WHAT TO DO. Please return every line below that contains the string "但是仍不可以忍受".

INPUT DATA START

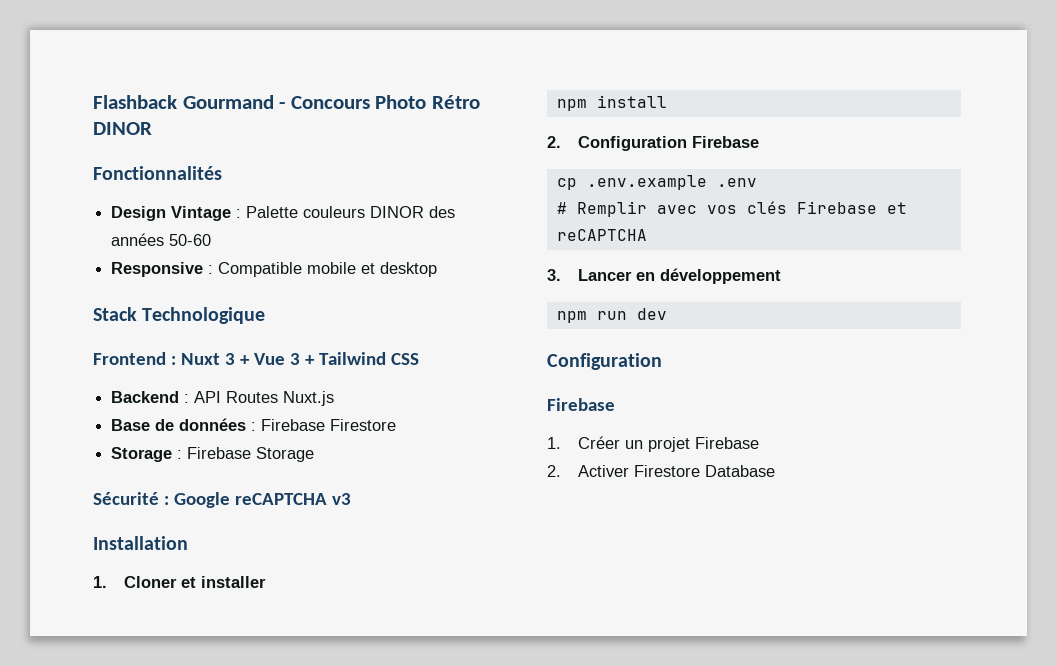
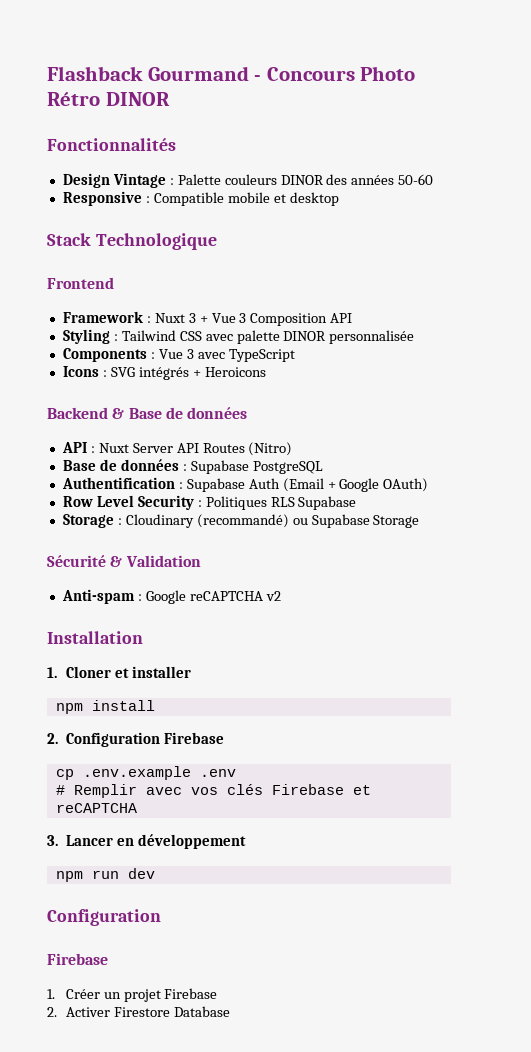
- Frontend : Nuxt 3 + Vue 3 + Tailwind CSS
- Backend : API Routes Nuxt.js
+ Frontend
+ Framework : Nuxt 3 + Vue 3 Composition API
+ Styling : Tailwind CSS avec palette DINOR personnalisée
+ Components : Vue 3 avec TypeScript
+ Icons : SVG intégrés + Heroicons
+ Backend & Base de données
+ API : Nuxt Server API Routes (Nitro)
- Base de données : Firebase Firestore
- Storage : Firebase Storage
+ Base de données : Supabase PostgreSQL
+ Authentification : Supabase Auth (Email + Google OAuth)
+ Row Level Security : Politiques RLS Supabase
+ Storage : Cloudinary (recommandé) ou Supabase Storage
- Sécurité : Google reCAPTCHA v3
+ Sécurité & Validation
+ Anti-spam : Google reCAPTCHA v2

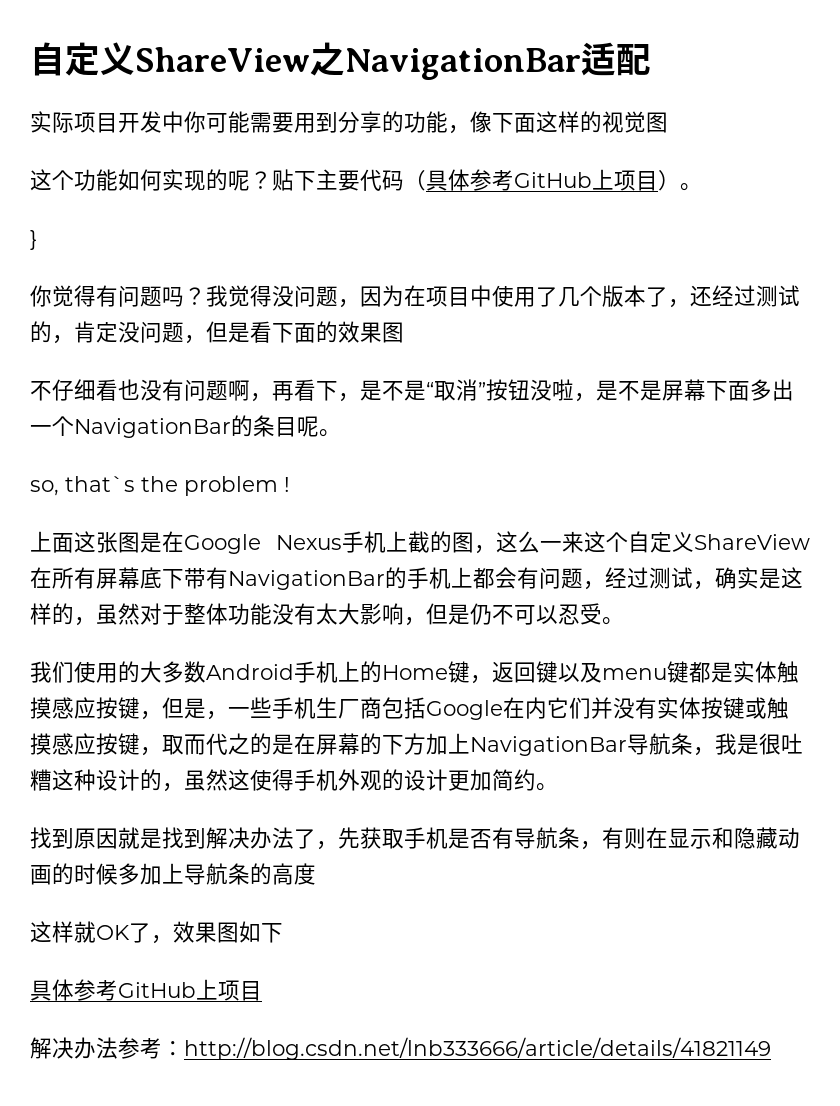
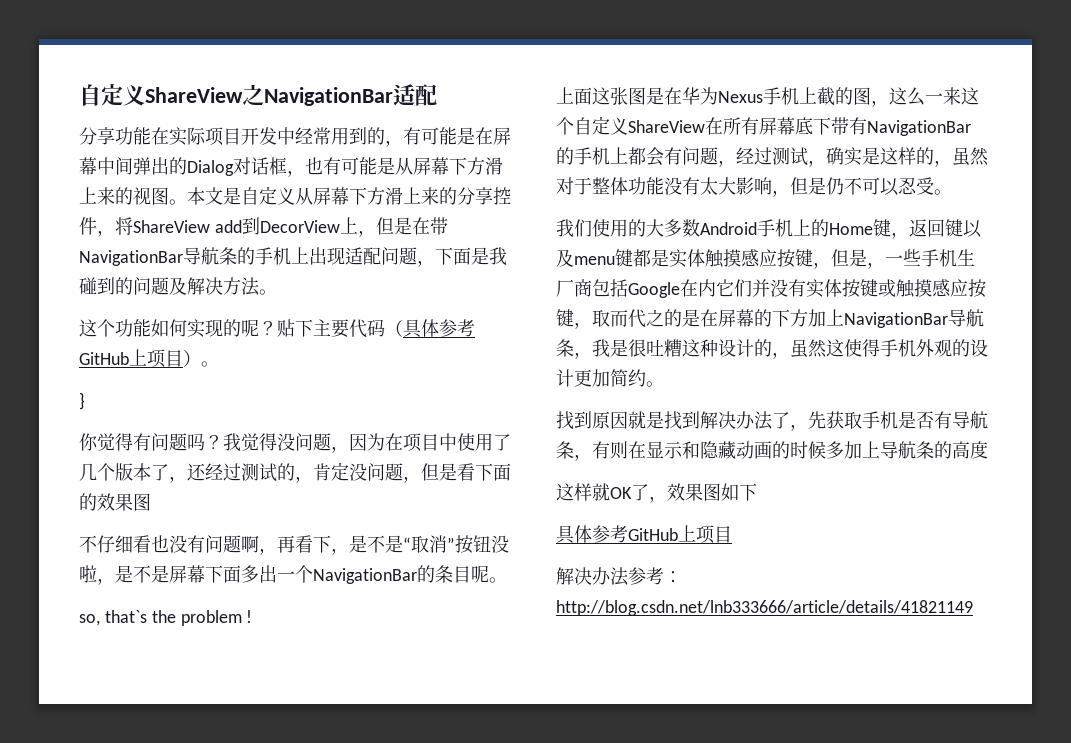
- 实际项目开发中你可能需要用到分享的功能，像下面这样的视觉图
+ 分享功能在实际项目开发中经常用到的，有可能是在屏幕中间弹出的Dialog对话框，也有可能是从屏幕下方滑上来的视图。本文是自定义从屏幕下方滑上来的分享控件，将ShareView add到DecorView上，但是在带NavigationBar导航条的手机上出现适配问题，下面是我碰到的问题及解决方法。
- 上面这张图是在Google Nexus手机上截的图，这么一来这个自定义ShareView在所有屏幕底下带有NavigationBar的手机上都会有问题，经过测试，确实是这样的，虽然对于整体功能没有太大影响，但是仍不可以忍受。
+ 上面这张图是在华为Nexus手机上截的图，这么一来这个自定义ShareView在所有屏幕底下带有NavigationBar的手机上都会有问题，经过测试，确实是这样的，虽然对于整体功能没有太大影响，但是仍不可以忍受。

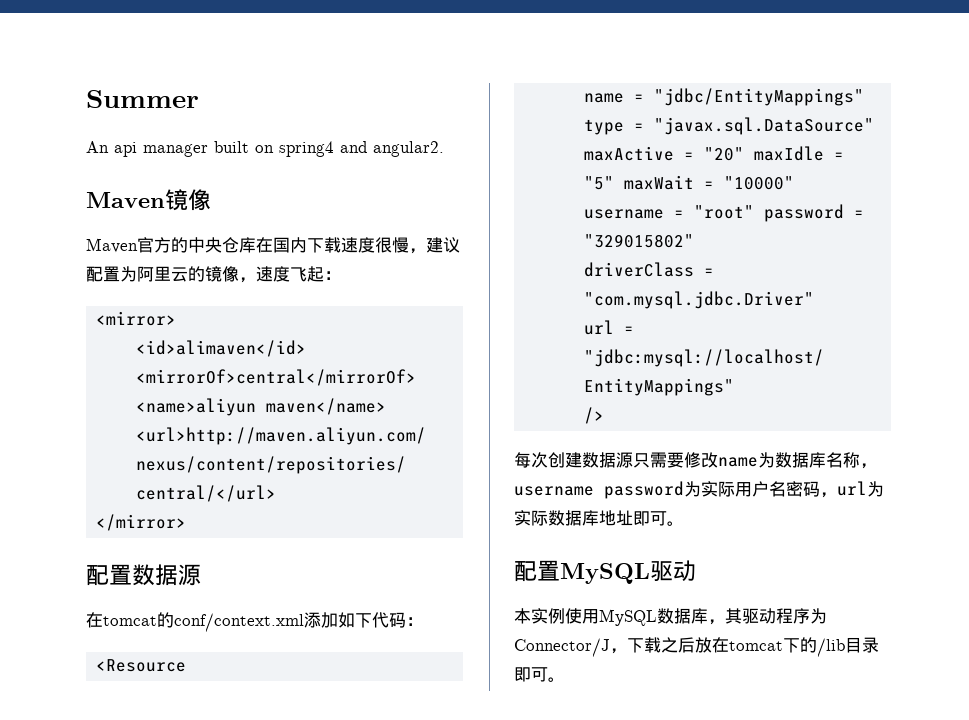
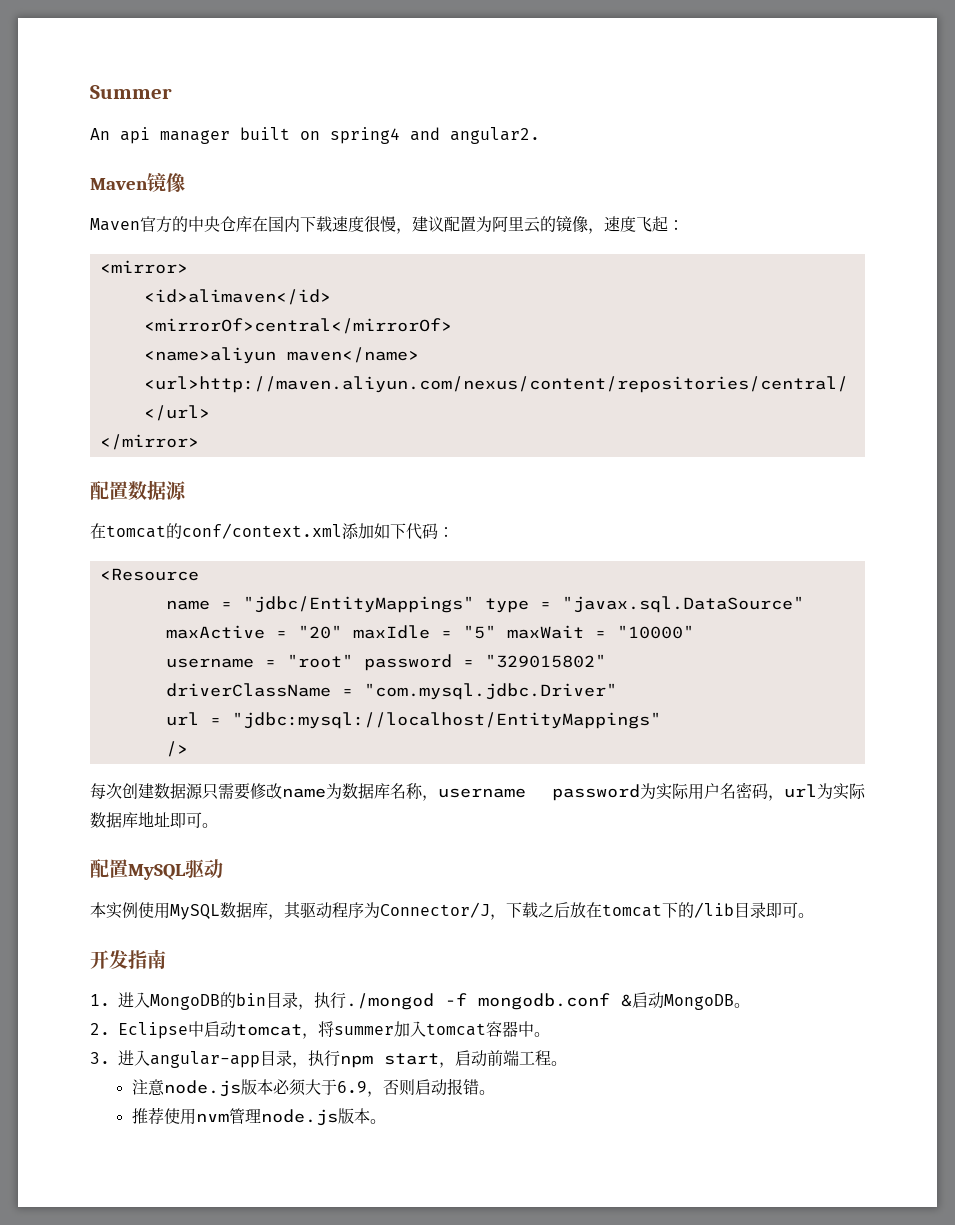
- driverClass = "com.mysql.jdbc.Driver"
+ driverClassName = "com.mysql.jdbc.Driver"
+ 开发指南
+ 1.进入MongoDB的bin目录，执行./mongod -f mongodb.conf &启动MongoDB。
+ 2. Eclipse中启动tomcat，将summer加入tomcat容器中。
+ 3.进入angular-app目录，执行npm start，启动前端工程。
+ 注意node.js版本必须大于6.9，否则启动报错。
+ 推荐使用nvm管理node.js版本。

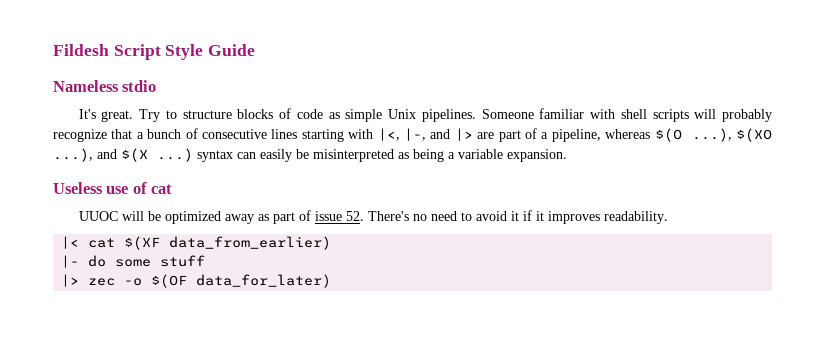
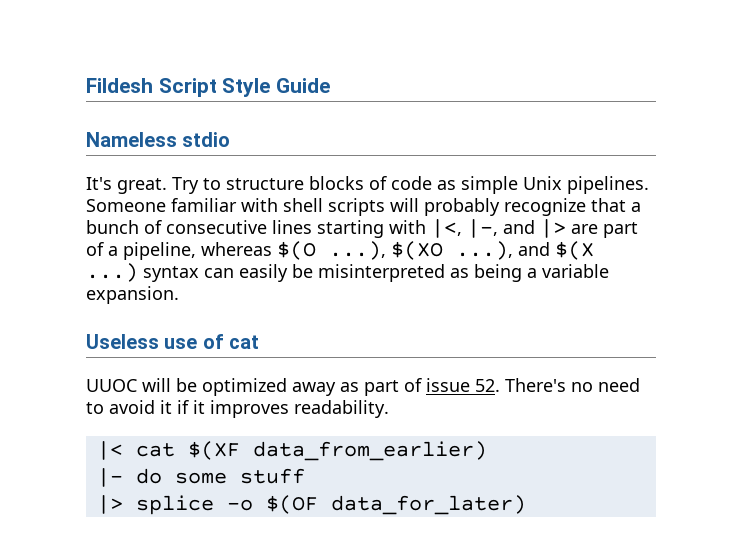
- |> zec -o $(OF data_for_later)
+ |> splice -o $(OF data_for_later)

INPUT DATA END

COMPLETED TASK.
- 上面这张图是在Google Nexus手机上截的图，这么一来这个自定义ShareView在所有屏幕底下带有NavigationBar的手机上都会有问题，经过测试，确实是这样的，虽然对于整体功能没有太大影响，但是仍不可以忍受。
+ 上面这张图是在华为Nexus手机上截的图，这么一来这个自定义ShareView在所有屏幕底下带有NavigationBar的手机上都会有问题，经过测试，确实是这样的，虽然对于整体功能没有太大影响，但是仍不可以忍受。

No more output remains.